The process to create a syscall is as follows:
- Create a syscall with a name do_depriv_* using the depriv_syscall_t type
- Write the syscall body
- Return a result to depriv mode
- Add an entry to the depriv_syscall_table and create a syscall number
Syscalls are made using DEPRIV_SYSCALL_CALL(op, ret, params) which
takes the operation number, the return variable and the paramters for the
system call, executes the system call using the Linux 64-bit calling convention
and then sets ret to the return value.
TODO:
-----
- Alias data for deprivileged mode. There is a large comment at the top of
deprivileged_syscall.c which outlines considerations.
- Check if we need to map_domain_page the pages when we do the copy in
hvm_deprivileged_copy_data{to/from}
- Check for unsigned integer wrapping on addition in
hvm_deprivileged_copy_data_{to/from}
- Move hvm_deprivileged_syscall into the syscall macro. It's a stub and
unless extra code is needed there it can be folded into the macro.
- Check maintainers' thoughts on the deprivileged mode function checks in
hvm_deprivileged_user_mode. See the TODO comment.
We copy the data for ease of implementation and for small enough
structures, this is acceptable. For larger structures, or ones
which can be updated whilst deprivileged mode uses them, it would be
better to alias them. This would require the caller to provide the data on
separate pages (so that only the required data is passed in, we don't want
deprivileged mode to be able to access any other Xen data). We can then
alias these through a page table mapping. It would make sense to
preallocate a set of pages in the monitor table to do this, so that, when
aliasing, we just need to switch the mfn on the L1 page table, rather than
allocating and mapping in a whole new paging hierarchy. Then, we only
need to invalidate those L1 page table TLB entries when we exit the mode.
Signed-off-by: Ben Catterall <Ben.Catterall@citrix.com>
---
xen/arch/x86/hvm/Makefile | 1 +
xen/arch/x86/hvm/deprivileged.c | 56 +++++-
xen/arch/x86/hvm/deprivileged_asm.S | 170 +++++++++++++-----
xen/arch/x86/hvm/deprivileged_syscall.c | 277 +++++++++++++++++++++++++++++
xen/arch/x86/hvm/svm/svm.c | 2 +-
xen/arch/x86/hvm/vmx/vmx.c | 1 -
xen/arch/x86/x86_64/asm-offsets.c | 1 +
xen/arch/x86/x86_64/entry.S | 8 +-
xen/include/asm-x86/hvm/vcpu.h | 5 +-
xen/include/xen/hvm/deprivileged.h | 17 +-
xen/include/xen/hvm/deprivileged_syscall.h | 200 +++++++++++++++++++++
11 files changed, 686 insertions(+), 52 deletions(-)
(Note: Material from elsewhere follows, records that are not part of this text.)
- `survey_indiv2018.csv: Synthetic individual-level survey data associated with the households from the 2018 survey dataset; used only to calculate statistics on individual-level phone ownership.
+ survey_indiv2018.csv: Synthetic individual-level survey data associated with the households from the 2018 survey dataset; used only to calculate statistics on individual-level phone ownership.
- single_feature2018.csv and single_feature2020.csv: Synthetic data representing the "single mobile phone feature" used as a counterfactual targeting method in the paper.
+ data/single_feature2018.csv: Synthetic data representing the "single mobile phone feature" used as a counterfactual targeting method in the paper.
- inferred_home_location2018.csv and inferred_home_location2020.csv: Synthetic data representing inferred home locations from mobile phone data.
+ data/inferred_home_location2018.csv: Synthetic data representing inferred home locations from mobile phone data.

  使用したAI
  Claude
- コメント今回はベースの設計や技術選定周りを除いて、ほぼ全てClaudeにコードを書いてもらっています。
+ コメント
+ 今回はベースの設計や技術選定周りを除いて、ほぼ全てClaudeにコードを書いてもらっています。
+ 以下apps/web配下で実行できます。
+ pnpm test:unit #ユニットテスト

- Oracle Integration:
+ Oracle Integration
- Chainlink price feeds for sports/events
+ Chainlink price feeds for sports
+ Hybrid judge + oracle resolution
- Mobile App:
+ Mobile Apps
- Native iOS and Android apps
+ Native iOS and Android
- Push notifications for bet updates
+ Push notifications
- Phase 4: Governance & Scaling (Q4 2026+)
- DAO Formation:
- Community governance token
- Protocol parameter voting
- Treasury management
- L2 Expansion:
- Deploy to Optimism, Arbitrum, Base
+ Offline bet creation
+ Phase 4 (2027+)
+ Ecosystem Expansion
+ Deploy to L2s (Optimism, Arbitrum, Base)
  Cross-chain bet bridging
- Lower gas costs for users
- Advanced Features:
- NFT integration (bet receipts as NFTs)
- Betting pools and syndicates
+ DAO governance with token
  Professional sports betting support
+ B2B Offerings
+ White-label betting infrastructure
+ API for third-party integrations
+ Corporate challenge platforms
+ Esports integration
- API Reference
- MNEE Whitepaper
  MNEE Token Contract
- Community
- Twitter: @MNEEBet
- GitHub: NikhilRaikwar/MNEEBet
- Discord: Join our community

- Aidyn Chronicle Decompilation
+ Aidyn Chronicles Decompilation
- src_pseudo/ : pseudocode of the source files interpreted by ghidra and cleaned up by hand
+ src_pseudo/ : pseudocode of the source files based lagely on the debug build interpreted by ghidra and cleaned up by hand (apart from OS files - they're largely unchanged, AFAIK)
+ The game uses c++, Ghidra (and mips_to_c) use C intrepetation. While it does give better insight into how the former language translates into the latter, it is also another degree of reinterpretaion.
create mode 100644 xen/arch/x86/hvm/deprivileged_syscall.c
create mode 100644 xen/include/xen/hvm/deprivileged_syscall.h
diff --git a/xen/arch/x86/hvm/Makefile b/xen/arch/x86/hvm/Makefile
index e16960a..cf93e3e 100644
--- a/xen/arch/x86/hvm/Makefile
+++ b/xen/arch/x86/hvm/Makefile
@@ -4,6 +4,7 @@ subdir-y += vmx
obj-y += asid.o
obj-y += deprivileged.o
obj-y += deprivileged_asm.o
+obj-y += deprivileged_syscall.o
obj-y += emulate.o
obj-y += event.o
obj-y += hpet.o
diff --git a/xen/arch/x86/hvm/deprivileged.c b/xen/arch/x86/hvm/deprivileged.c
index 0b02065..5606f9a 100644
--- a/xen/arch/x86/hvm/deprivileged.c
+++ b/xen/arch/x86/hvm/deprivileged.c
@@ -20,6 +20,9 @@
#include <xen/hvm/deprivileged.h>
#include <xen/hvm/deprivileged_syscall.h>
+static depriv_syscall_t depriv_operation_table[] = {
+};
+
void hvm_deprivileged_init(struct domain *d, l4_pgentry_t *l4t_base)
{
void *p;
@@ -562,17 +565,66 @@ void hvm_deprivileged_destroy_vcpu(struct vcpu *vcpu)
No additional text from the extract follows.